In his recent best-selling book Imagine: How Creativity Works, Jonah Lehrer refers to the need to take breaks when grappling with difficult problems, writing that, “While it is commonly assumed that the best way to solve a difficult problem is to relentlessly focus, this clenched state of mind comes with a hidden cost: it inhibits the sort of creative connections that lead to breakthroughs. We suppress the very type of brain activity that should be encouraged.”

New research is shedding light on the idea that to be more productive and creative, we need to make break-taking a regular business practice.

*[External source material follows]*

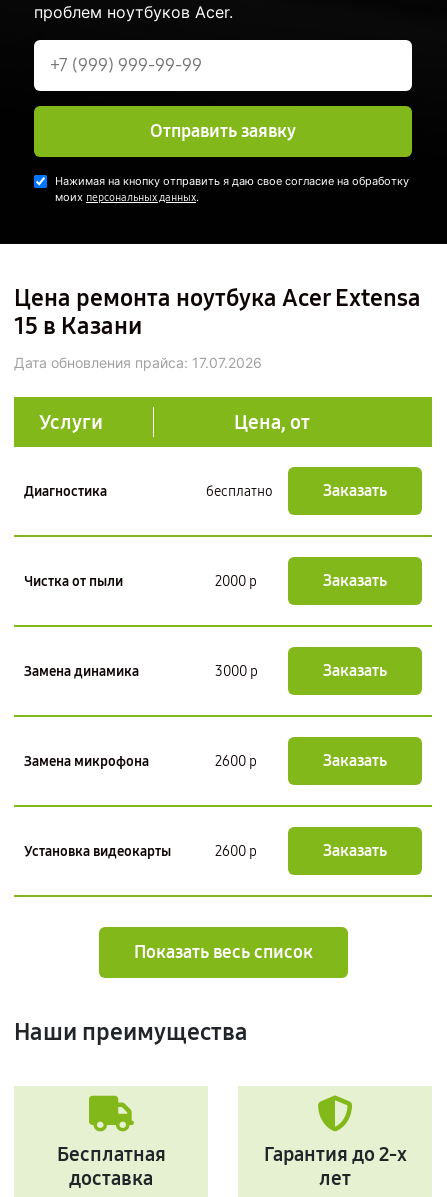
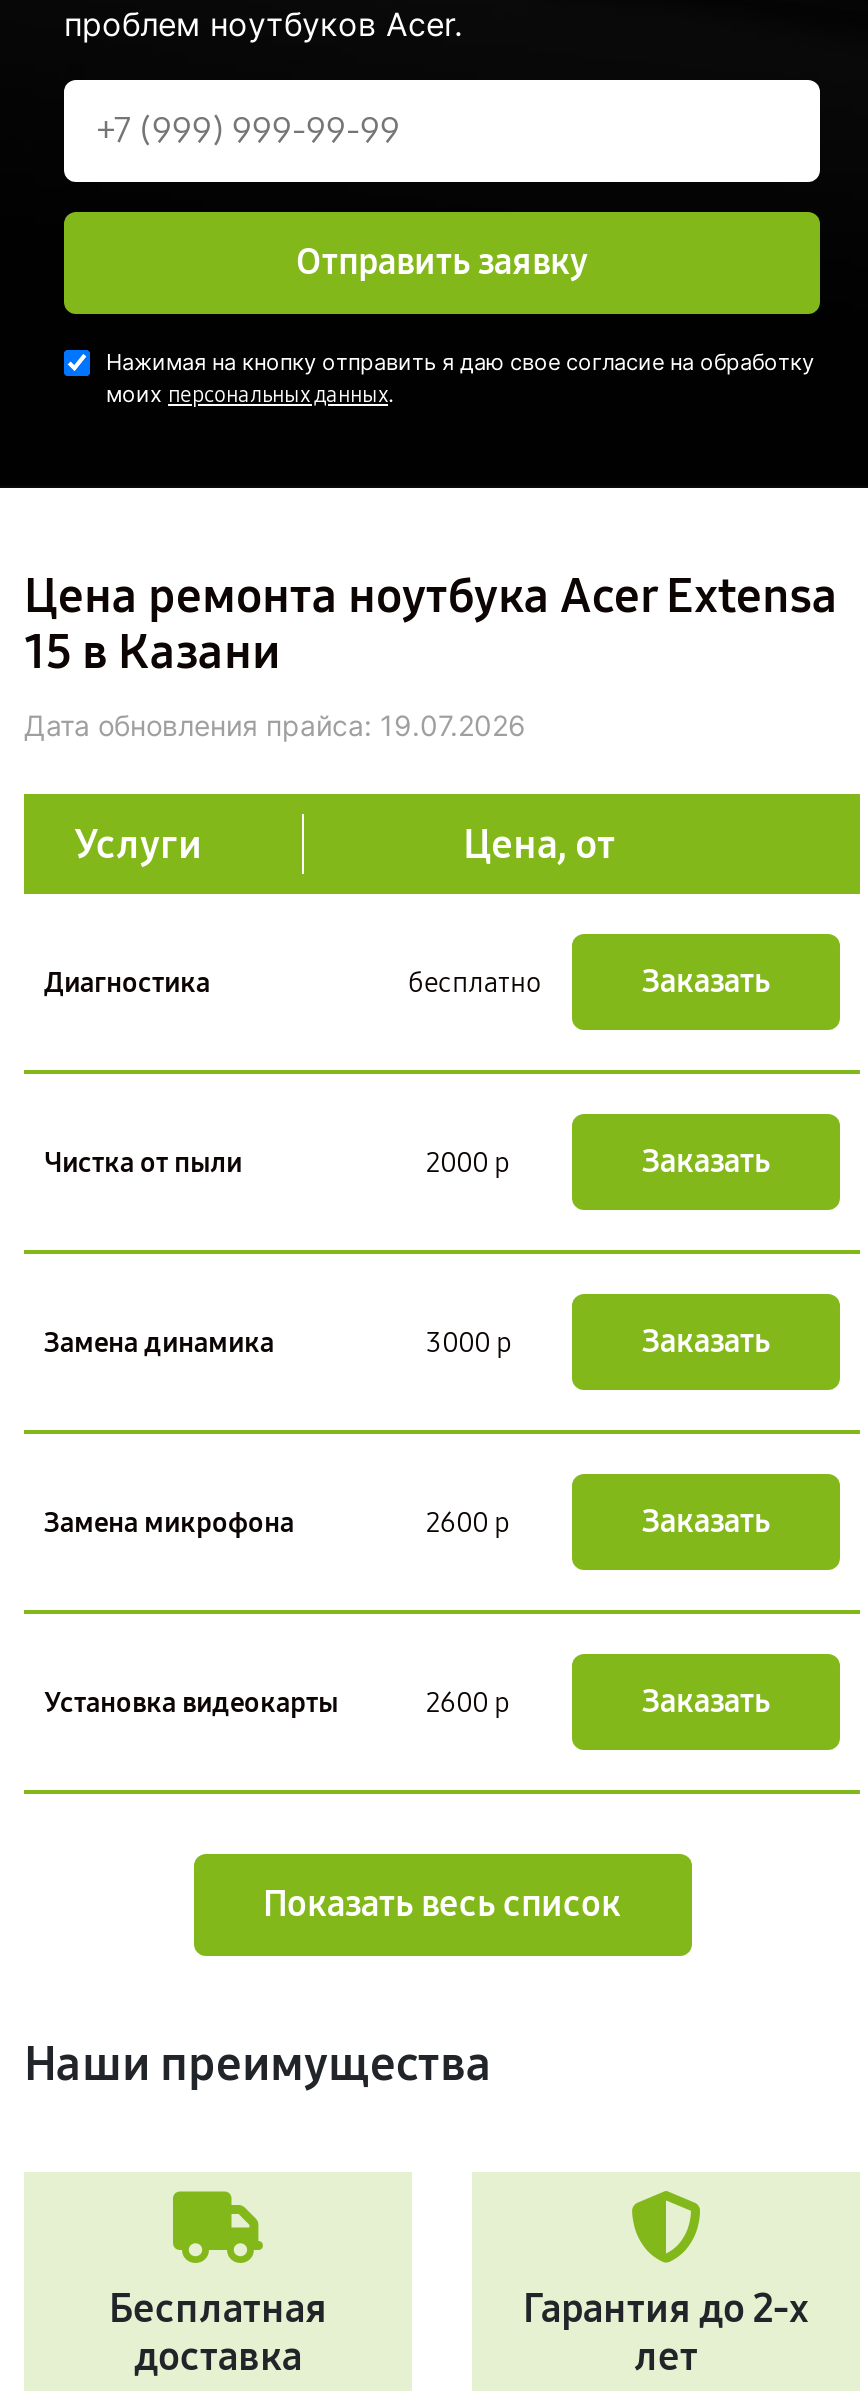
- Дата обновления прайса: 17.07.2026
+ Дата обновления прайса: 19.07.2026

At the University of Luebeck in Germany, neuroendocrinologist Ullrich Wagner has demonstrated that the ultimate break – sleep – actually promotes the likelihood of sudden creative insights. In one experiment, he gave volunteers some Mensa-style number sequences to solve, along with two logical rules to use in manipulating them to find the pattern. But there was a single, simpler, ‘hidden’ rule that they might discover as they worked through the sequences. The subjects were allowed to practice several times with the given rules, and were then told to take a break. Some took naps, some didn’t.

Upon returning to the experiment to continue doing more problems, those who had taken a nap found the hidden rule much more often than those who hadn’t. Wagner believes that information is consolidated by a process taking place in the hippocampus – the part of the brain that bundles and repackages memories and fragments of information from other areas and sends them to the frontal cortex to be synthesized into higher-level thought – during sleep, enabling the brain to clear itself and, in effect, reset, all the while forming new connections and associations. It is this process that is the foundation for creativity. The result is new insight and the aha! feeling of the so-called Eureka moment.